The Extreme And Subtle Cost Of Task Switching

In all development teams, consistently delivering valuable work is a struggle. In data-focused teams, doubly so. The why can be subtle, and change from team to team.

But one of the major temptations - and therefore common pitfalls - is too many tasks in progress at once.

Tasks & in progress

We all have an intuitive feeling for what “task” and “in progress” mean, but it’s worth getting specific. For this purpose:

A task is any work whose completion is a net win. You’re better off than you were when you started.

In progress is everything between starting and finishing. Paused the work? It’s still in progress by this definition.

The subtle cost

It’s easy to believe that switching from one task to another should keep everyone fully occupied doing the most important work - and surely that’s going to mean better results, right?

In reality, it introduces a series of costs; each benign enough on its own, but dangerous in the aggregate.

The cost of switching from deep focus on one task to another is something all engineers have experienced. The incomplete task takes up space in your mind as attention residue, and getting focused on the new task can take a while.

This mental capacity is often your team’s most precious resource, not hours on the clock.

Communication overhead is also a natural consequence; the whole team wants to be up to speed with what’s happening. More tasks in progress either means that the depth of cross-pollination is missing, or it becomes a time drag to keep everyone in the know.

Most work creates mess by increasing complexity before it delivers value.

An S3 bucket created to house data might be a necessary step, but once it’s there, it adds to the number of things you’re managing. Your team’s life has become more marginally more difficult; one straw has been added to the proverbial camel.

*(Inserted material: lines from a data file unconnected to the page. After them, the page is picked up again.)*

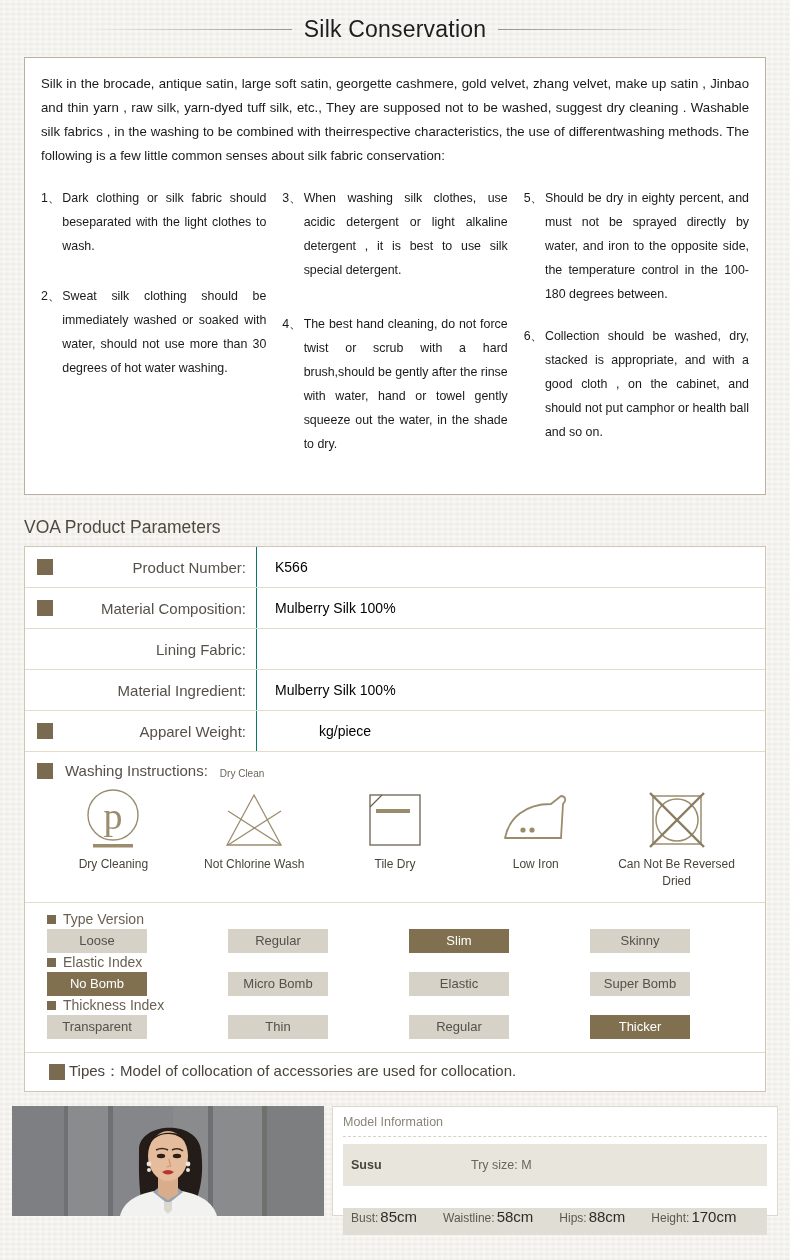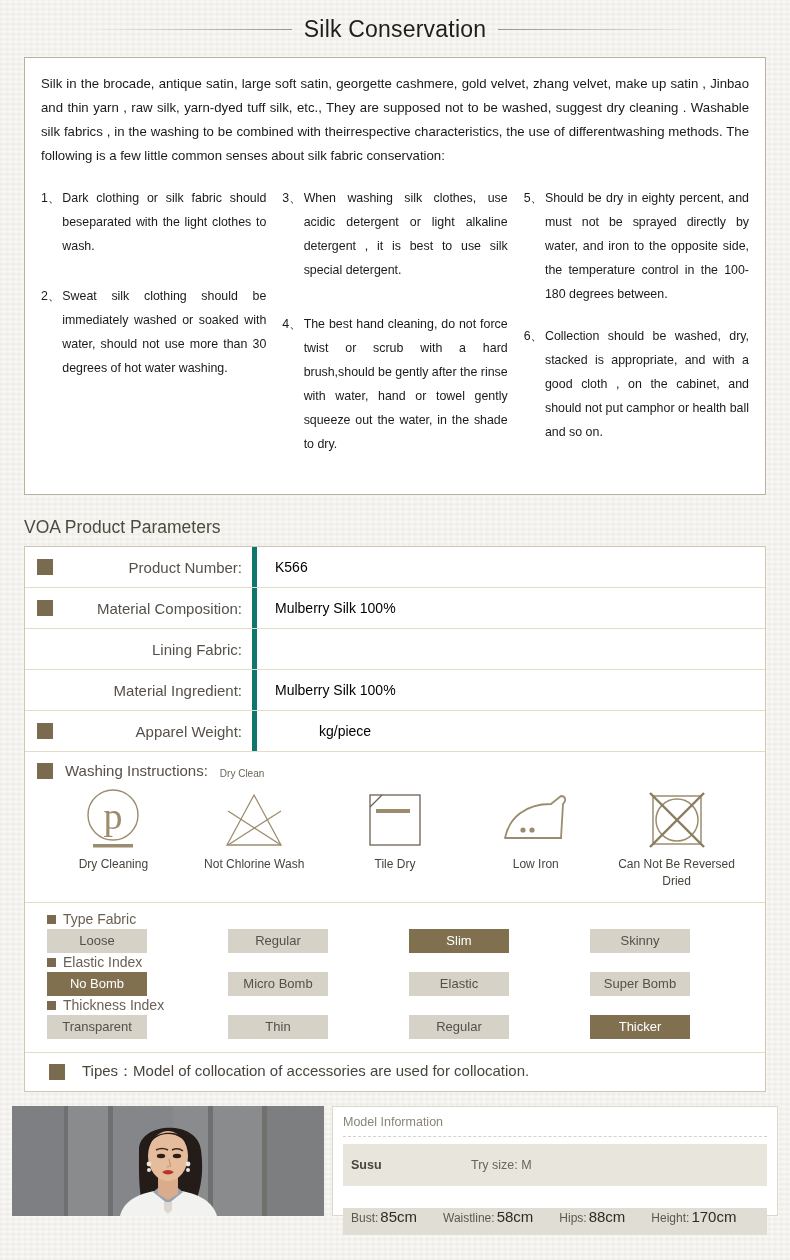--- a/index.html
+++ b/index.html
@@ -108,7 +108,7 @@
     flex: 0 0 232px;
     display: flex;
     align-items: center;
-    border-right: 5px solid #0f766e;
+    border-right: 1px solid #0f766e;
     align-self: stretch;
     padding: 0 10px 0 12px;
   }

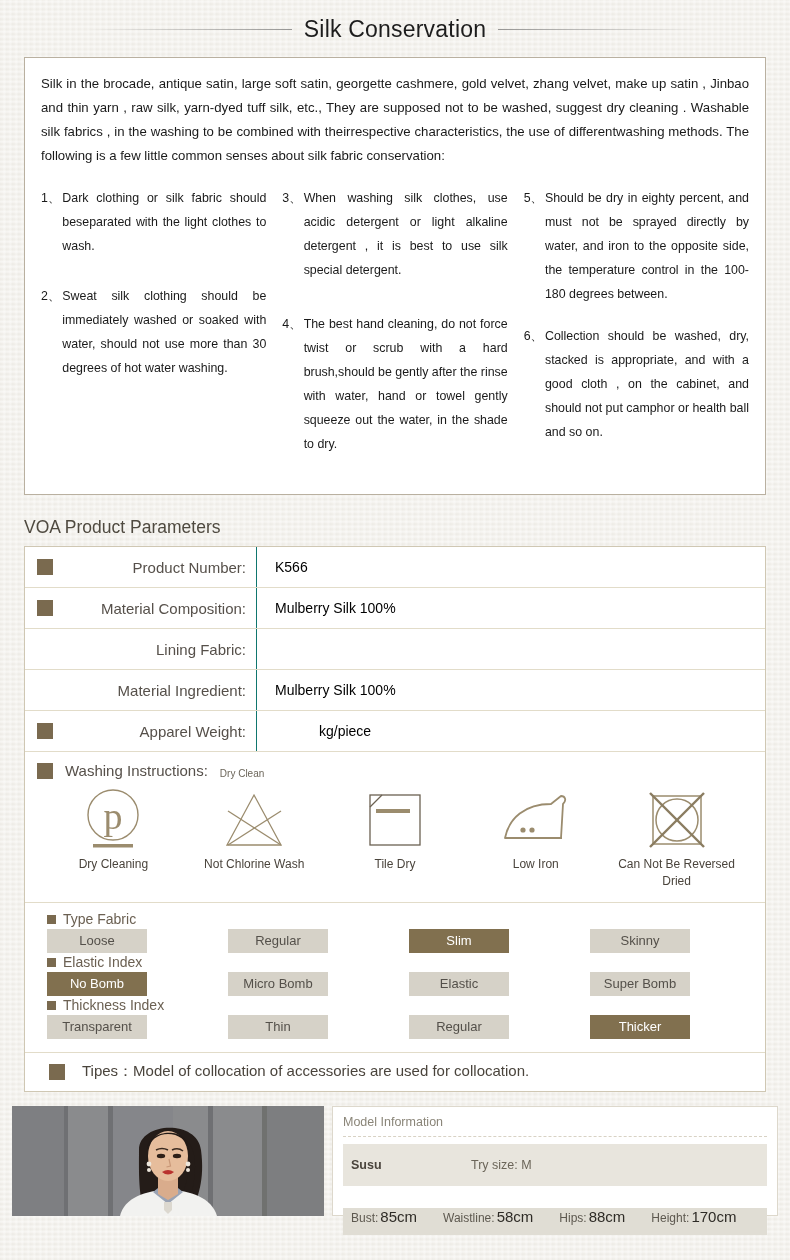--- a/index.html
+++ b/index.html
@@ -425,7 +425,7 @@
       <div class="idx-group">
         <div class="idx-head">
           <span class="sq-sm"></span>
-          <span class="idx-title">Type Fabric</span>
+          <span class="idx-title">Type Version</span>
         </div>
         <div class="tags">
           <div class="tag">Loose</div>

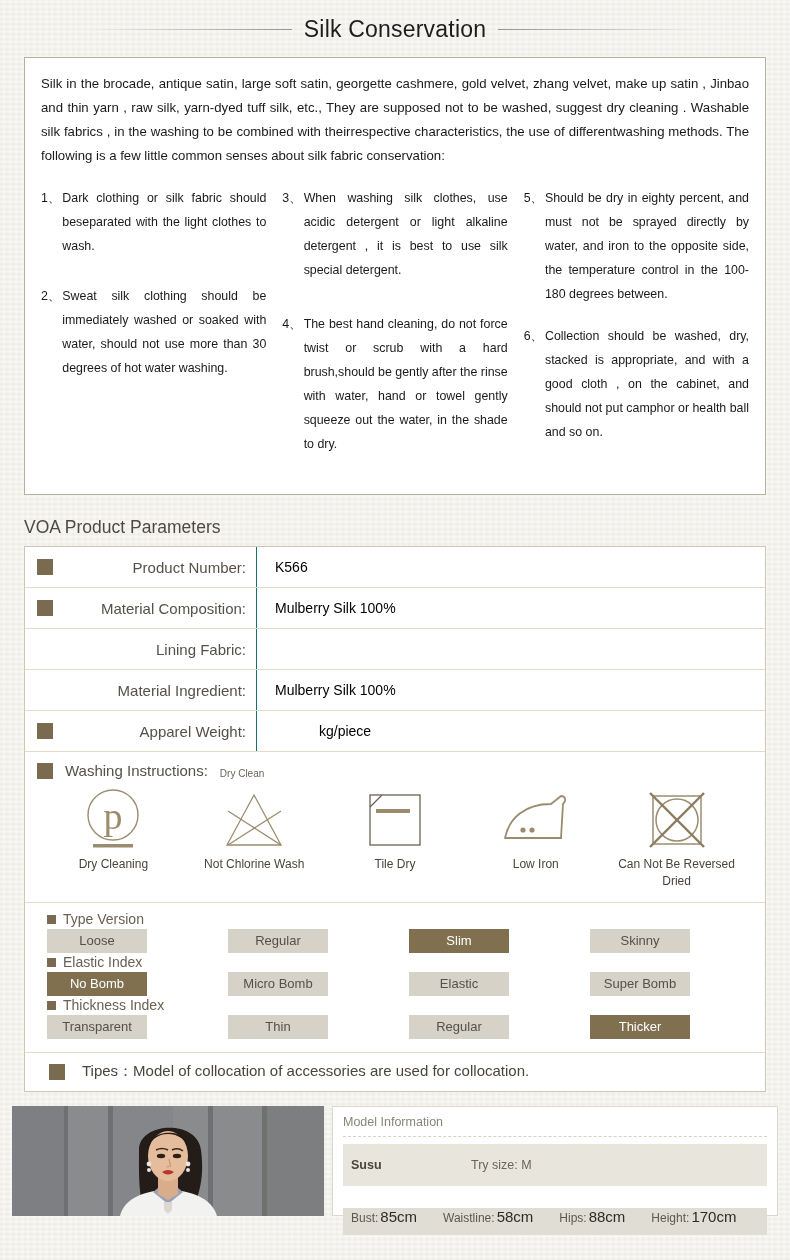--- a/index.html
+++ b/index.html
@@ -202,7 +202,7 @@
   .tipes-row {
     display: flex;
     align-items: center;
-    gap: 17px;
+    gap: 4px;
     padding: 9px 12px 10px 24px;
   }
   .tipes-text { font-size: 15px; color: #4a443c; }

At the end of the work - when you’ve ingested useful data there & granted access to a team of data scientists who are churning out useful insights - the added complexity is worth it.

pausing-and-returning is nowhere near as efficient than focusing down one effort until it’s done. Previous context goes stale, and your team’s short-term memory won’t help much after a few weeks.

It’s often better to record a set of clear ‘pause’ notes or a screen cast - but that’s clearly a cost you otherwise wouldn’t need to pay.

Finally, your team’s product owner and delivery lead need to pay a management overhead for each task in flight. More stakeholders to keep happy, progress reports to make, blockers to tackle and moving parts to organise means less time making the critical judgements and process improvements they’re there to make.

Causes and defences

Urgent work & breakages can sideline your team. If every engineer is occupied on a task already, you surely have to take them off what they’re doing to face down the new challenge?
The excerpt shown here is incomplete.